This was working fine until this weekend, the database server was patched and now even though the agent job runs every minute Nagios doesn't seem to be waiting the 10 minutes before saying that the service hasn't checked in.

Looking at the alert history it shows

Service Ok[11-10-2015 13:37:06] SERVICE ALERT: PSVMDB07;DYNCUSTOM Mirror;OK;SOFT;2;OK: Mirror OK
Service Critical[11-10-2015 13:36:56] SERVICE ALERT: PSVMDB07;DYNCUSTOM Mirror;CRITICAL;SOFT;1;CRITICAL: Service has not checked in
Service Ok[11-10-2015 13:35:06] SERVICE ALERT: PSVMDB07;DYNCUSTOM Mirror;OK;SOFT;2;OK: Mirror OK

Any thoughts as to why nagios isn't following the freshness_threshold?

Thanks,

Jeremie

Re: Passive Check Freshness Not Working

Posted: Tue Nov 10, 2015 2:09 pm
by scottwilkerson
Do both of these machines have the correct date/time and timezone?

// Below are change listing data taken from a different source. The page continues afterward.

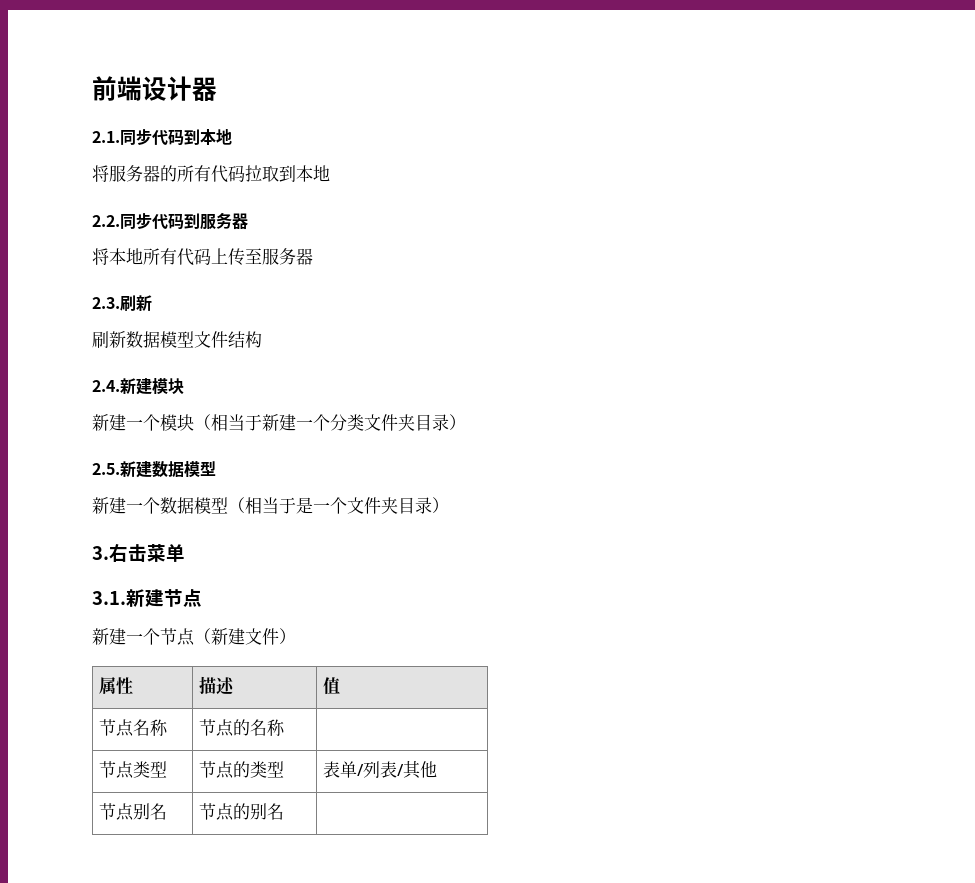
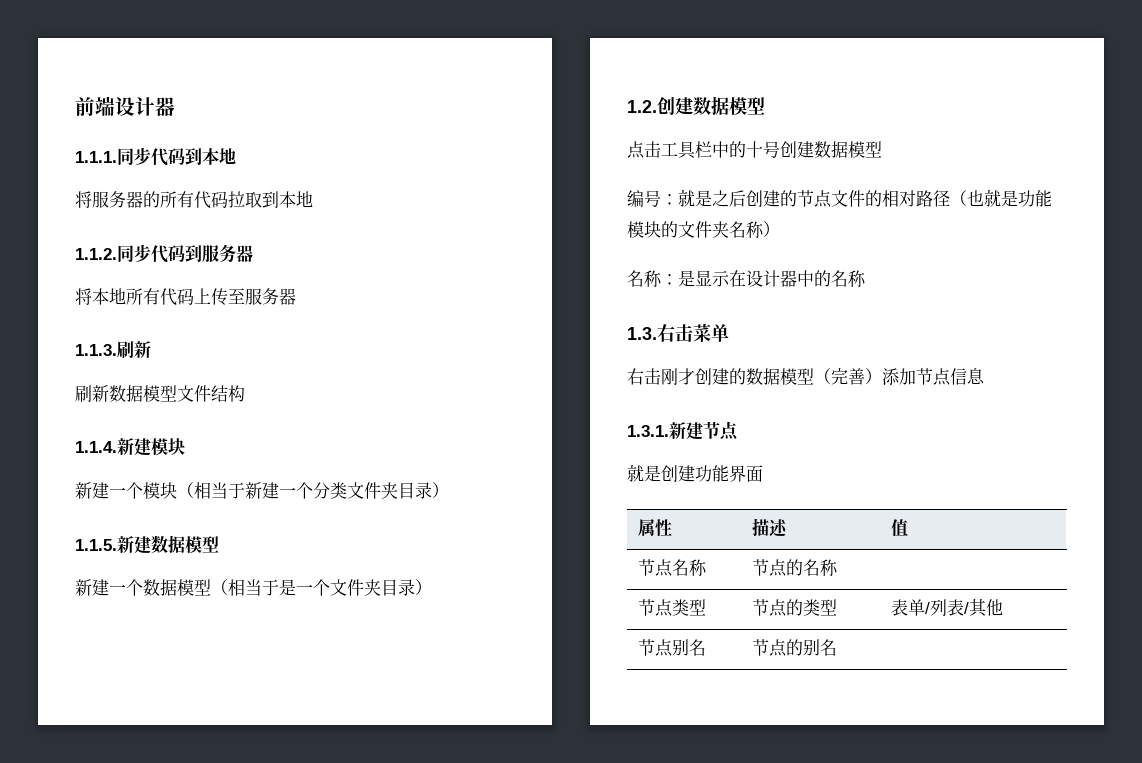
- 2.1.同步代码到本地
+ 1.1.1.同步代码到本地
- 2.2.同步代码到服务器
+ 1.1.2.同步代码到服务器
- 2.3.刷新
+ 1.1.3.刷新
- 2.4.新建模块
+ 1.1.4.新建模块
- 2.5.新建数据模型
+ 1.1.5.新建数据模型
- 3.右击菜单
- 3.1.新建节点
- 新建一个节点（新建文件）
+ 1.2.创建数据模型
+ 点击工具栏中的十号创建数据模型
+ 编号：就是之后创建的节点文件的相对路径（也就是功能模块的文件夹名称）
+ 名称：是显示在设计器中的名称
+ 1.3.右击菜单
+ 右击刚才创建的数据模型（完善）添加节点信息
+ 1.3.1.新建节点
+ 就是创建功能界面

Re: Passive Check Freshness Not Working

Posted: Tue Nov 10, 2015 2:23 pm
by jeremie.grund
scottwilkerson wrote:Do both of these machines have the correct date/time and timezone?
I was really hoping it would be something simple with DST but no, both the nagios server and the server submitting the passive check have the same time.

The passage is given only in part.